Le rassemblement qui m’est le plus proche a lieu chaque matin, entre 8 heures et 11 heures, sur une avenue passante et ombragée, où prospère une économie informelle typique de la capitale. Pas (encore) de kiosque. Deux fils de nylon tendus entre deux arbres et quelques pinces à linge suffisent : les manchettes du jour s’offrent aux regards des commentateurs de rue. Ce segment du lectorat de la presse quotidienne n’est pas forcément acheteur, mais il incarne une preuve vivante de la demande toujours existante, malgré l’hégémonie des réseaux sociaux dans la circulation de l’information. Hier, les discussions allaient bon train, glissant d’un sujet à l’autre : affaires politiques, prédictions des Saltigués de Malango, malédictions en ligne contre Kocc Barma, et chute sans panache de Bombardier.
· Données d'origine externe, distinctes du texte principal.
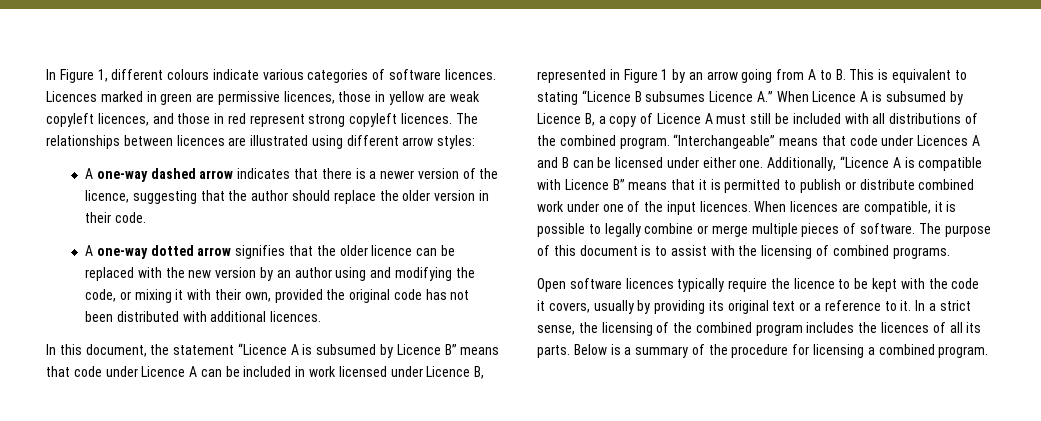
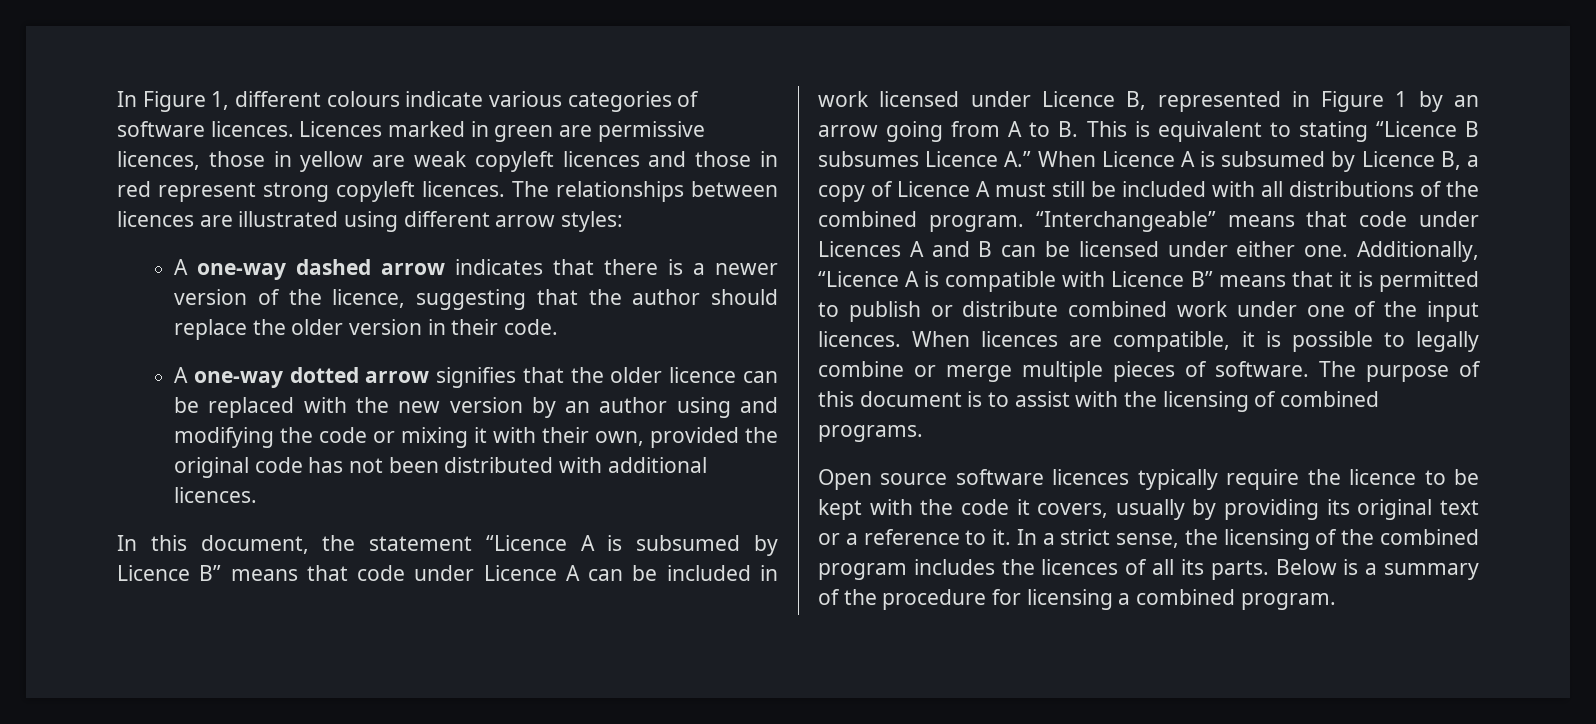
- Licences marked in green are permissive licences, those in yellow are weak copyleft licences, and those in red represent strong copyleft licences.
+ Licences marked in green are permissive licences, those in yellow are weak copyleft licences and those in red represent strong copyleft licences.
- A one-way dotted arrow signifies that the older licence can be replaced with the new version by an author using and modifying the code, or mixing it with their own, provided the original code has not been distributed with additional licences.
+ A one-way dotted arrow signifies that the older licence can be replaced with the new version by an author using and modifying the code or mixing it with their own, provided the original code has not been distributed with additional licences.
- Open software licences typically require the licence to be kept with the code it covers, usually by providing its original text or a reference to it.
+ Open source software licences typically require the licence to be kept with the code it covers, usually by providing its original text or a reference to it.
Soudain, un homme, chapelet enroulé au poignet, surgit de nulle part et interrompit le fil des échanges. Il s’insurgeait contre ce qu’il jugeait être un manque d’hommage rendu par les Sénégalais à un saint homme de sa contrée. L’homme évoquait une érudition rare, une réputation hors norme, et même un fait extraordinaire : la tombe d’un ancien contradicteur du saint prendrait feu régulièrement ! L’effet fut immédiat : comme une pétarade qui disperse une colonie de pigeons, le groupe se dispersa, non par désintérêt, mais par incapacité à engager une discussion avec lui. Chacun retourna à ses préoccupations. Passé ce constat presque anecdotique, se dessine en creux une réalité plus large : celle des fractures linguistiques et culturelles, des expressions multiples qui cohabitent dans nos villes et des désirs de médiation souvent insatisfaits. Écarté des canons classiques de la discussion publique, notre prosélyte trouvera pourtant un autre espace : son téléphone.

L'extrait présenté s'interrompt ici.